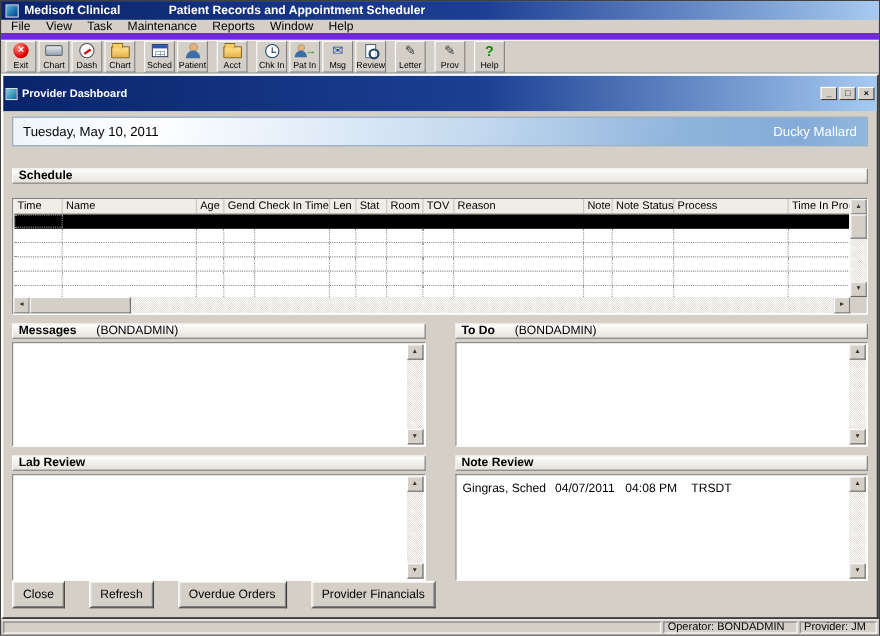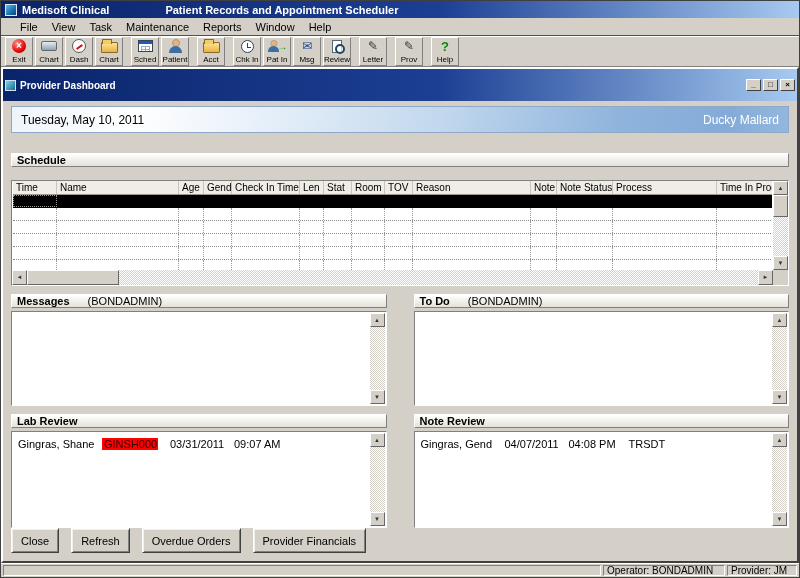--- a/index.html
+++ b/index.html
@@ -3,24 +3,24 @@
 <meta charset="utf-8">
 <style>
   *{box-sizing:border-box;margin:0;padding:0}
   html,body{width:800px;height:578px}
   body{font-family:"Liberation Sans","DejaVu Sans",sans-serif;font-size:11px;color:#000;background:#d4d0c8;overflow:hidden}
   .app{width:800px;height:578px;display:flex;flex-direction:column;background:#d4d0c8;border:1px solid #404040}
 
   
   .titlebar{flex:0 0 17px;height:17px;background:linear-gradient(90deg,#0a246a 0%,#1c3f94 55%,#a6caf0 100%);color:#fff;font-weight:bold;display:flex;align-items:center;padding:0 4px;white-space:nowrap}
   .app-icon{width:12px;height:12px;flex:0 0 12px;margin-right:5px;background:linear-gradient(135deg,#5cc0dd 0%,#1a6fb0 60%,#0c3f78 100%);border:1px solid #dce8f4}
-  .tb-app{margin-right:56px}
-
-  
-  .menubar{flex:0 0 18px;height:18px;display:flex;align-items:center;padding:0 12px;border-bottom:1px solid #6d28d9}
+  .tb-app{margin-right:44px}
+
+  
+  .menubar{flex:0 0 18px;height:18px;display:flex;align-items:center;padding:0 2px;border-bottom:6px solid #6d28d9}
   .menu-item{padding:2px 7px;cursor:default}
 
   
   .toolbar{flex:0 0 31px;height:31px;display:flex;align-items:center;padding:0 4px;border-bottom:1px solid #808080;box-shadow:inset 0 1px 0 #ffffff}
   .tbtn{width:28px;height:29px;display:flex;flex-direction:column;align-items:center;justify-content:space-between;padding:1px 0;background:#d4d0c8;border:1px solid;border-color:#fff #808080 #808080 #fff;margin-right:2px}
   .tbtn.gap{margin-right:8px}
   .tlabel{font-size:8px;line-height:8px;white-space:nowrap}
   .icon{height:15px;width:100%;display:flex;align-items:center;justify-content:center;position:relative}
   .ic-exit{width:14px;height:14px;border-radius:50%;background:radial-gradient(circle at 35% 30%,#ff8a7e,#e00000 65%,#900000);color:#fff;font-weight:bold;font-size:10px;line-height:13px;text-align:center}
   .ic-park{width:16px;height:10px;border-radius:2px;background:linear-gradient(#e7ebef,#93a1af);border:1px solid #5c6874}
@@ -100,21 +100,21 @@
   .listbox{position:relative;flex:1;margin-top:3px;background:#fff;border:1px solid;border-color:#808080 #fff #fff #808080;overflow:hidden}
   .lr{display:flex;align-items:center;padding:6px 6px 0 6px;font-size:11px;white-space:nowrap}
   .lr .c-name{width:84px}
   .lr .c-code{width:56px;background:#ff0000;color:#300;padding:0 2px;margin-right:12px}
   .lr .c-date{width:64px}
   .lr .c-time{width:60px}
   .lr .c-type{width:50px}
 
   
   .footer{margin-top:auto;flex:0 0 20px;display:flex;align-items:center;padding-bottom:2px}
-  .btn{height:25px;padding:0 9px;margin-right:12px;background:#d4d0c8;border:1px solid;border-color:#fff #404040 #404040 #fff;box-shadow:inset 1px 1px 0 #f2f0ea,inset -1px -1px 0 #808080;display:flex;align-items:center;justify-content:center;font-size:11px;white-space:nowrap}
+  .btn{height:25px;padding:0 9px;margin-right:22px;background:#d4d0c8;border:1px solid;border-color:#fff #404040 #404040 #fff;box-shadow:inset 1px 1px 0 #f2f0ea,inset -1px -1px 0 #808080;display:flex;align-items:center;justify-content:center;font-size:11px;white-space:nowrap}
 
   
   .statusbar{flex:0 0 14px;height:14px;display:flex;gap:2px;padding:1px 2px;border-top:1px solid #fff}
   .spanel{border:1px solid;border-color:#808080 #fff #fff #808080;font-size:10px;padding:0 3px;display:flex;align-items:center;white-space:nowrap}
   .sp-fill{flex:1}
   .sp-op{width:122px}
   .sp-prov{width:70px}
 </style>
 </head>
 <body>
@@ -395,40 +395,34 @@
           </div>
         </div>
       </div>
 
       <div class="two-col rev-row">
         <div class="panel">
           <div class="group-head">
             <span>Lab Review</span>
           </div>
           <div class="listbox">
-            <div class="lr">
-              <span class="c-name">Gingras, Shane</span>
-              <span class="c-code">GINSH000</span>
-              <span class="c-date">03/31/2011</span>
-              <span class="c-time">09:07 AM</span>
-            </div>
             <div class="vscroll stipple">
               <span class="sb-btn">▲</span>
               <span class="sb-track"></span>
               <span class="sb-btn">▼</span>
             </div>
           </div>
         </div>
         <div class="panel">
           <div class="group-head">
             <span>Note Review</span>
           </div>
           <div class="listbox">
             <div class="lr">
-              <span class="c-name">Gingras, Gend</span>
+              <span class="c-name">Gingras, Sched</span>
               <span class="c-date">04/07/2011</span>
               <span class="c-time">04:08 PM</span>
               <span class="c-type">TRSDT</span>
             </div>
             <div class="vscroll stipple">
               <span class="sb-btn">▲</span>
               <span class="sb-track"></span>
               <span class="sb-btn">▼</span>
             </div>
           </div>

> _Problem statement_: All of the material above should be copied exactly, minus the pictures.

> _Written response_:
--- a/index.html
+++ b/index.html
@@ -3,24 +3,24 @@
 <meta charset="utf-8">
 <style>
   *{box-sizing:border-box;margin:0;padding:0}
   html,body{width:800px;height:578px}
   body{font-family:"Liberation Sans","DejaVu Sans",sans-serif;font-size:11px;color:#000;background:#d4d0c8;overflow:hidden}
   .app{width:800px;height:578px;display:flex;flex-direction:column;background:#d4d0c8;border:1px solid #404040}
 
   
   .titlebar{flex:0 0 17px;height:17px;background:linear-gradient(90deg,#0a246a 0%,#1c3f94 55%,#a6caf0 100%);color:#fff;font-weight:bold;display:flex;align-items:center;padding:0 4px;white-space:nowrap}
   .app-icon{width:12px;height:12px;flex:0 0 12px;margin-right:5px;background:linear-gradient(135deg,#5cc0dd 0%,#1a6fb0 60%,#0c3f78 100%);border:1px solid #dce8f4}
-  .tb-app{margin-right:56px}
-
-  
-  .menubar{flex:0 0 18px;height:18px;display:flex;align-items:center;padding:0 12px;border-bottom:1px solid #6d28d9}
+  .tb-app{margin-right:44px}
+
+  
+  .menubar{flex:0 0 18px;height:18px;display:flex;align-items:center;padding:0 2px;border-bottom:6px solid #6d28d9}
   .menu-item{padding:2px 7px;cursor:default}
 
   
   .toolbar{flex:0 0 31px;height:31px;display:flex;align-items:center;padding:0 4px;border-bottom:1px solid #808080;box-shadow:inset 0 1px 0 #ffffff}
   .tbtn{width:28px;height:29px;display:flex;flex-direction:column;align-items:center;justify-content:space-between;padding:1px 0;background:#d4d0c8;border:1px solid;border-color:#fff #808080 #808080 #fff;margin-right:2px}
   .tbtn.gap{margin-right:8px}
   .tlabel{font-size:8px;line-height:8px;white-space:nowrap}
   .icon{height:15px;width:100%;display:flex;align-items:center;justify-content:center;position:relative}
   .ic-exit{width:14px;height:14px;border-radius:50%;background:radial-gradient(circle at 35% 30%,#ff8a7e,#e00000 65%,#900000);color:#fff;font-weight:bold;font-size:10px;line-height:13px;text-align:center}
   .ic-park{width:16px;height:10px;border-radius:2px;background:linear-gradient(#e7ebef,#93a1af);border:1px solid #5c6874}
@@ -100,21 +100,21 @@
   .listbox{position:relative;flex:1;margin-top:3px;background:#fff;border:1px solid;border-color:#808080 #fff #fff #808080;overflow:hidden}
   .lr{display:flex;align-items:center;padding:6px 6px 0 6px;font-size:11px;white-space:nowrap}
   .lr .c-name{width:84px}
   .lr .c-code{width:56px;background:#ff0000;color:#300;padding:0 2px;margin-right:12px}
   .lr .c-date{width:64px}
   .lr .c-time{width:60px}
   .lr .c-type{width:50px}
 
   
   .footer{margin-top:auto;flex:0 0 20px;display:flex;align-items:center;padding-bottom:2px}
-  .btn{height:25px;padding:0 9px;margin-right:12px;background:#d4d0c8;border:1px solid;border-color:#fff #404040 #404040 #fff;box-shadow:inset 1px 1px 0 #f2f0ea,inset -1px -1px 0 #808080;display:flex;align-items:center;justify-content:center;font-size:11px;white-space:nowrap}
+  .btn{height:25px;padding:0 9px;margin-right:22px;background:#d4d0c8;border:1px solid;border-color:#fff #404040 #404040 #fff;box-shadow:inset 1px 1px 0 #f2f0ea,inset -1px -1px 0 #808080;display:flex;align-items:center;justify-content:center;font-size:11px;white-space:nowrap}
 
   
   .statusbar{flex:0 0 14px;height:14px;display:flex;gap:2px;padding:1px 2px;border-top:1px solid #fff}
   .spanel{border:1px solid;border-color:#808080 #fff #fff #808080;font-size:10px;padding:0 3px;display:flex;align-items:center;white-space:nowrap}
   .sp-fill{flex:1}
   .sp-op{width:122px}
   .sp-prov{width:70px}
 </style>
 </head>
 <body>
@@ -395,40 +395,34 @@
           </div>
         </div>
       </div>
 
       <div class="two-col rev-row">
         <div class="panel">
           <div class="group-head">
             <span>Lab Review</span>
           </div>
           <div class="listbox">
-            <div class="lr">
-              <span class="c-name">Gingras, Shane</span>
-              <span class="c-code">GINSH000</span>
-              <span class="c-date">03/31/2011</span>
-              <span class="c-time">09:07 AM</span>
-            </div>
             <div class="vscroll stipple">
               <span class="sb-btn">▲</span>
               <span class="sb-track"></span>
               <span class="sb-btn">▼</span>
             </div>
           </div>
         </div>
         <div class="panel">
           <div class="group-head">
             <span>Note Review</span>
           </div>
           <div class="listbox">
             <div class="lr">
-              <span class="c-name">Gingras, Gend</span>
+              <span class="c-name">Gingras, Sched</span>
               <span class="c-date">04/07/2011</span>
               <span class="c-time">04:08 PM</span>
               <span class="c-type">TRSDT</span>
             </div>
             <div class="vscroll stipple">
               <span class="sb-btn">▲</span>
               <span class="sb-track"></span>
               <span class="sb-btn">▼</span>
             </div>
           </div>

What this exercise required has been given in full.